BOSTON (05/15/2000) - New hires are typically raring to go and want to hit the ground running. The problem is, many employers trip them up by being unprepared for their arrival. Valuable time and energy is wasted by poorly planned programs for new hires, or no program at all.
Bringing new employees up to speed isn't the stuff of rocket science, but it does require a strategy. Here are six tips on quickly getting your network newbies started:
1. Have an orientation plan.
Don't wing it by waiting until the new hire walks in the door before you consider what you're going to do with that person.
Prepare a schedule that details the training and orientation program and lists the people whom the employee will meet on the first few days at the job.
When staffers report to work at PricewaterhouseCoopers LLC Management Consulting Services in Fairfax, Virginia, all the infrastructure they need is in place, including work space, PC, phone, passwords and logons, building access and a training schedule, says Pamela Weber, a principal consultant with the firm.
Nevin Anderson, IT manager at furniture manufacturer Mity-Lite in Orem, Utah, gives each worker two thick binders that list step-by-step instructions for a variety of technical procedures. New hires spend several hours poring over these manuals.
2. Conduct a formal orientation session.
Whether it's done online or in a classroom, new hires need to learn essential information immediately. Application service provider Interpath Communications in Research Triangle Park, North Carolina, offers classroom orientations on employees' first day of work. The session covers basic topics such as benefits and employee policies and procedures, says Lynn Koehneke, manager of performance development services.
Bob Jones, vice president and chief information officer at Moore Corp., a Toronto printing and business communications services firm, says his program could be more formalized to give new employees a broader view of the company.
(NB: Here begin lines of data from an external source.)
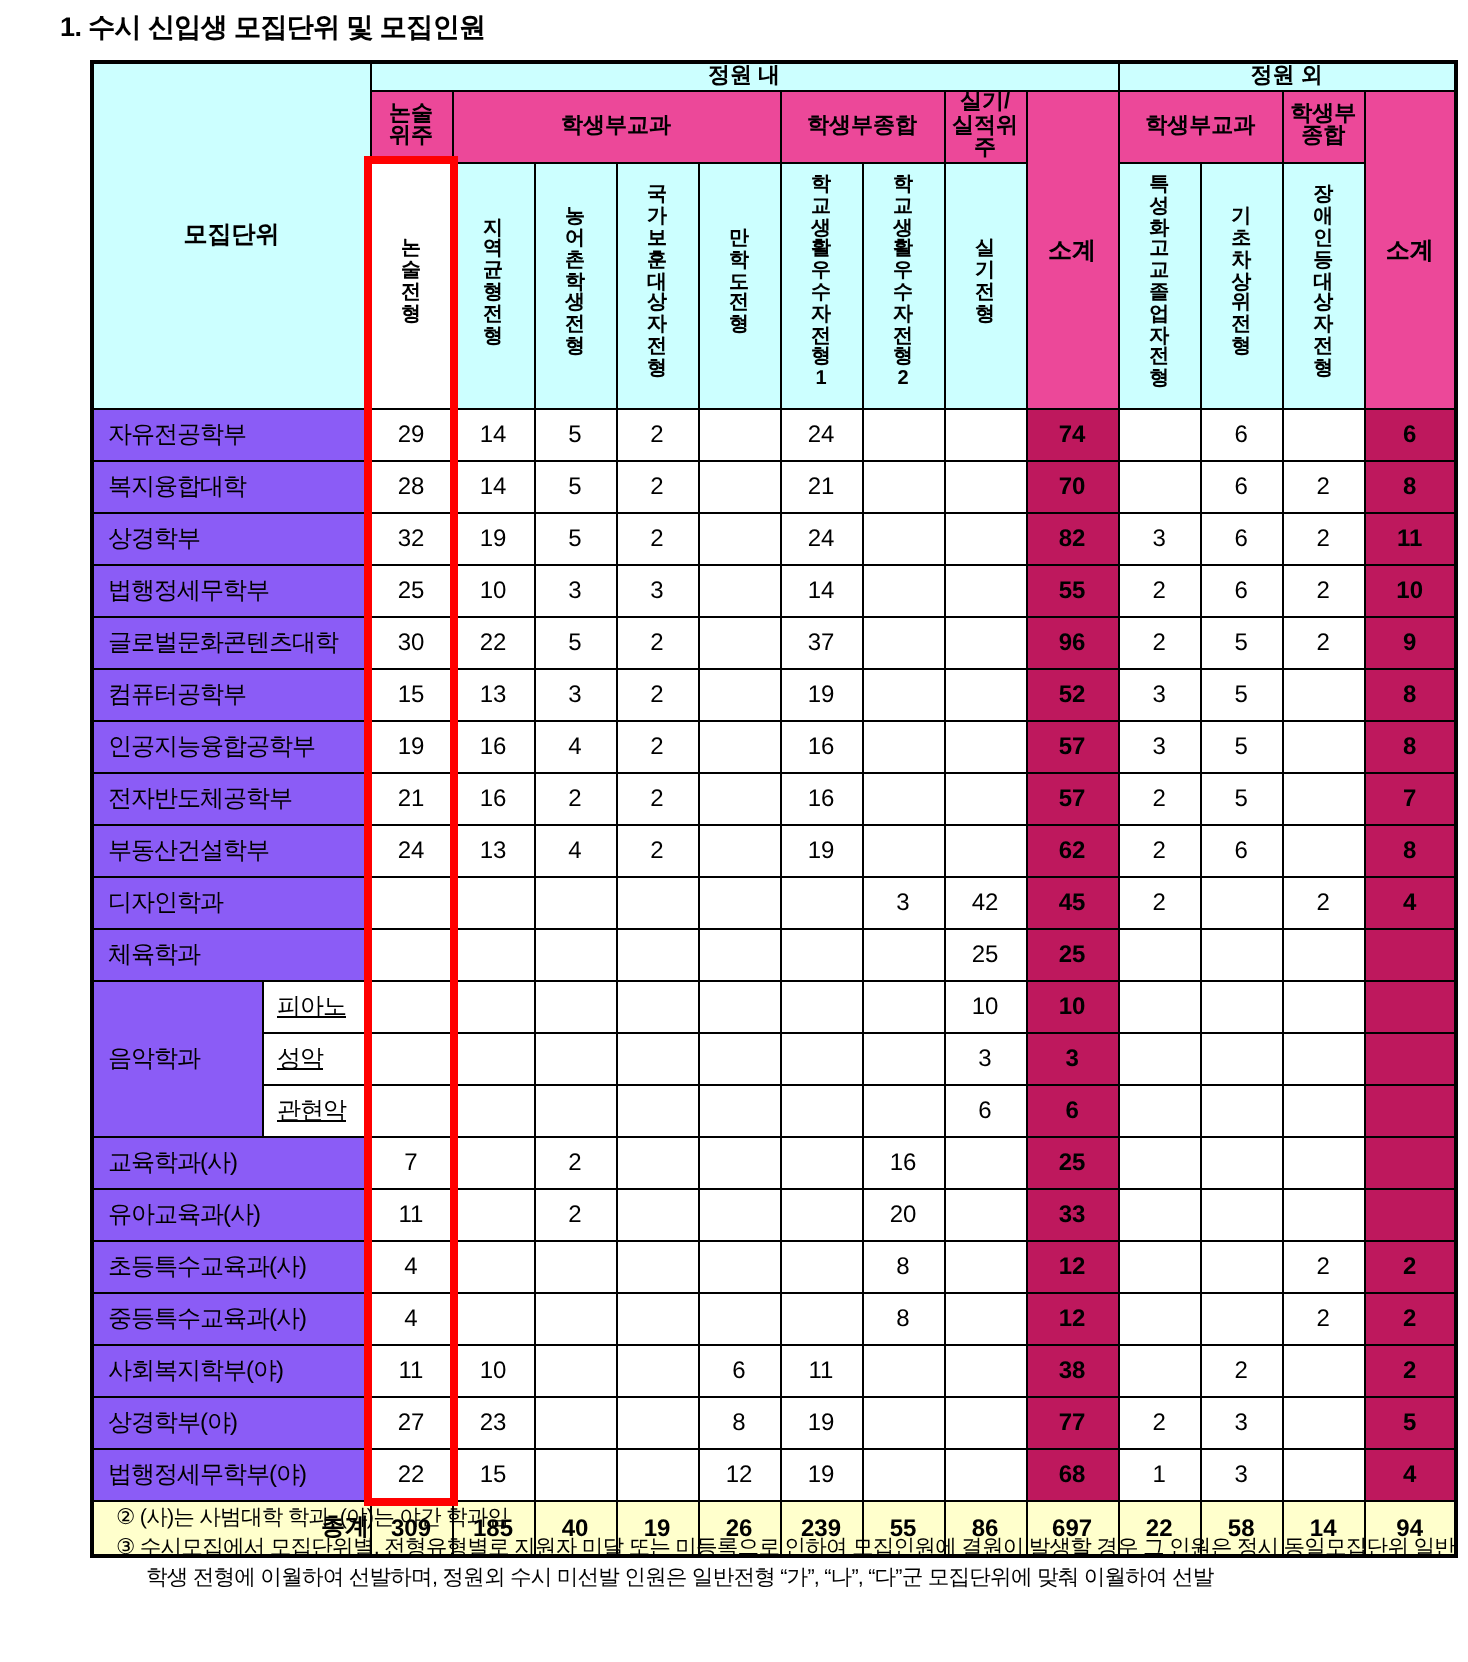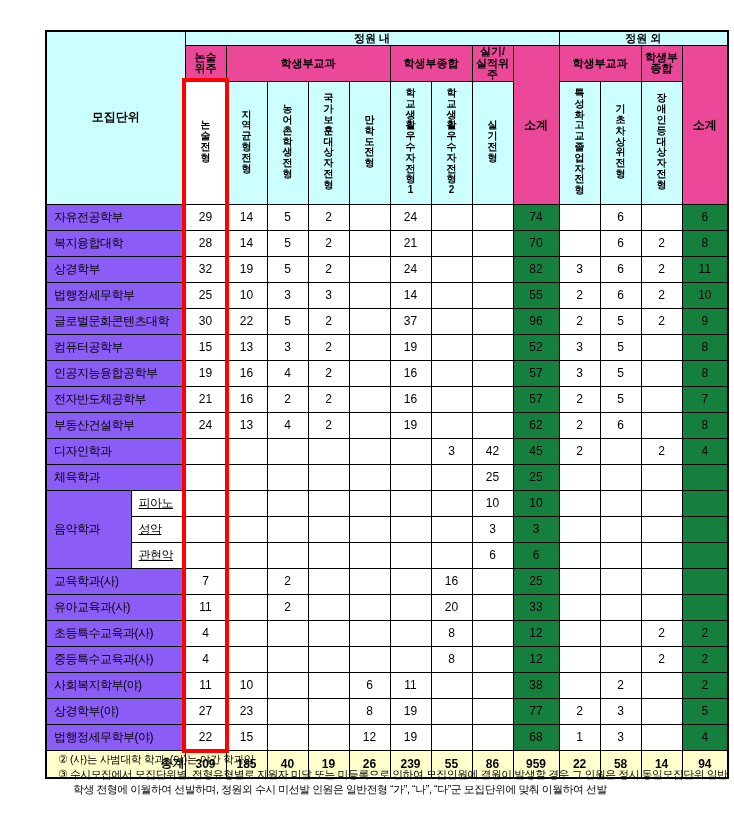"1. 수시 신입생 모집단위 및" div.title { html: none -> <div>1. 수시 신입생 모집단위 및 모집인원</div> }
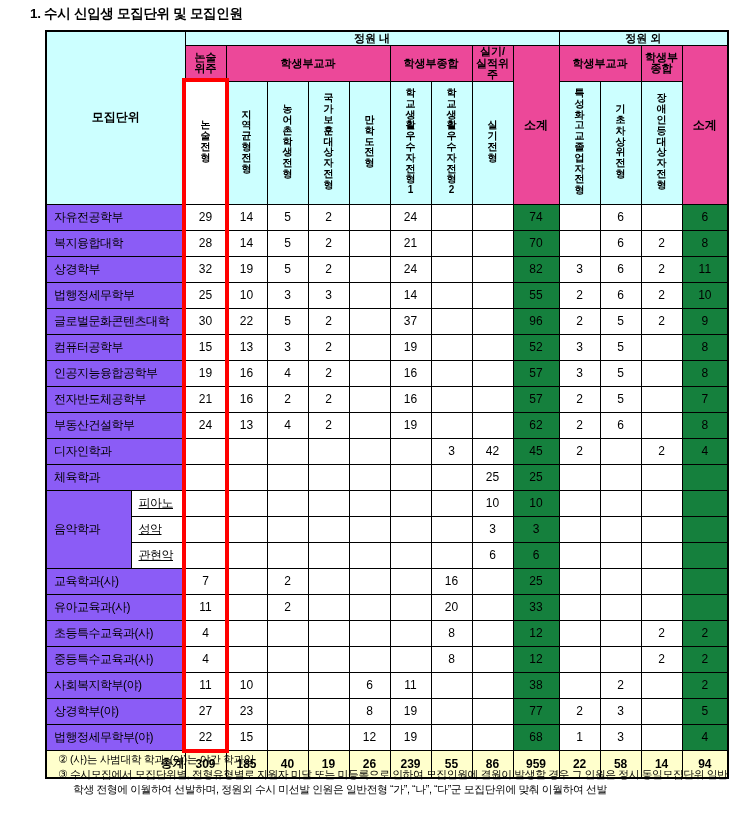"74" td.subtotal { background: #15803d -> #be185d; font-weight: normal -> bold }
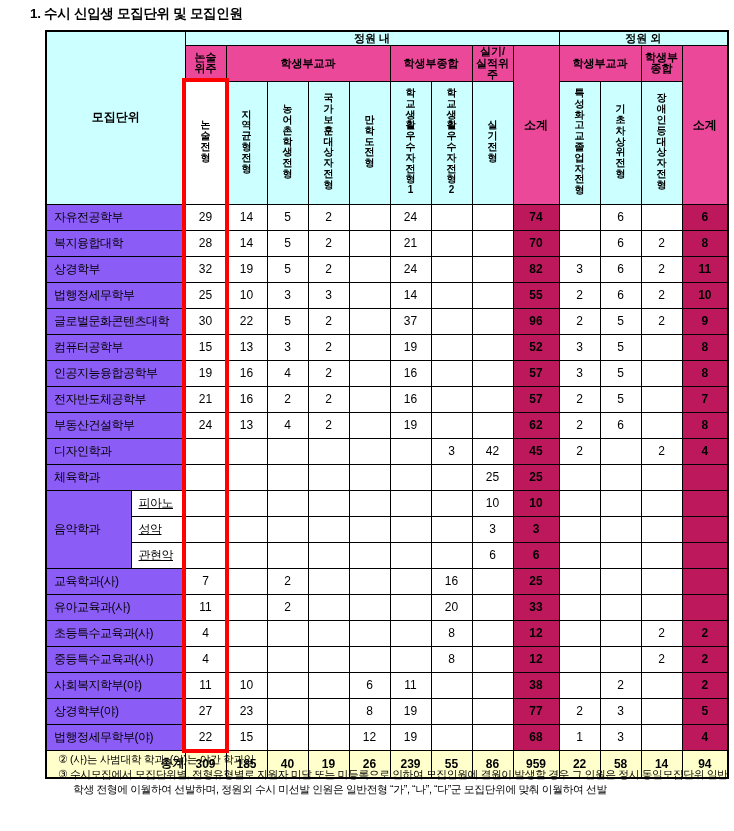"959" td.num { text: 959 -> 697 }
"Their initial exposure tends to be highly focused on the project they're involved in. It would be better if they got an orientation to what the whole IT department is about," he says.
Bob Zawacki of Zawacki & Associates, a consulting firm in Colorado Springs, Colorado, recommends tailoring the program to specific employees. For example, some IT personnel travel often, so they would need instructions for making reservations and submitting travel expenses.
3. Put workers in the field pronto.
"Most people learn quickly with hands-on experience, which is why we put them in the field as quickly as possible," says Craig Bodkin, service manager at Systems & Services, a Charleston, South Carolina, network integrator. Get new staffers out of the office, even if only to watch senior colleagues do their jobs.
4. Consider a supplemental orientation program.
PricewaterhouseCoopers' Weber says some IT groups bring recent hires back for orientation after they've been on the job a few weeks. This gives employees the opportunity to ask questions they didn't know to ask the first time.
This type of program also covers such topics as career planning, opportunities for skill advancement, and the types of projects the company is conducting.
5. Implement a mentoring program.
Systems & Services assigns every new hire a mentor. "The purpose of the mentor is to show the new person the ropes, how the company does things and the proper procedures," says Bodkin.
Bodkin generally has each new staff member work with three mentors - one per week for three weeks. This gives him feedback from multiple sources about the employee's ability and how he or she fits the corporate culture. Moreover, the company can tailor its training and coaching to individual needs.
At Moore Corp., a new employee's immediate supervisor usually serves as the mentor. But when a boss lacks management experience, the manager one level above takes on the mentor role, Jones says.
6. Offer training.
"Things change so quickly in terms of hardware and networking," says Garrett Grainger, vice president of IS at Dixon Ticonderoga, a manufacturer of writing instruments and office supplies in Heathrow, Florida. Grainger sends his staff to obtain any network certifications they lack soon after they're hired. Along with providing knowledge and skills, training sends the message that a business is willing to invest in its employees.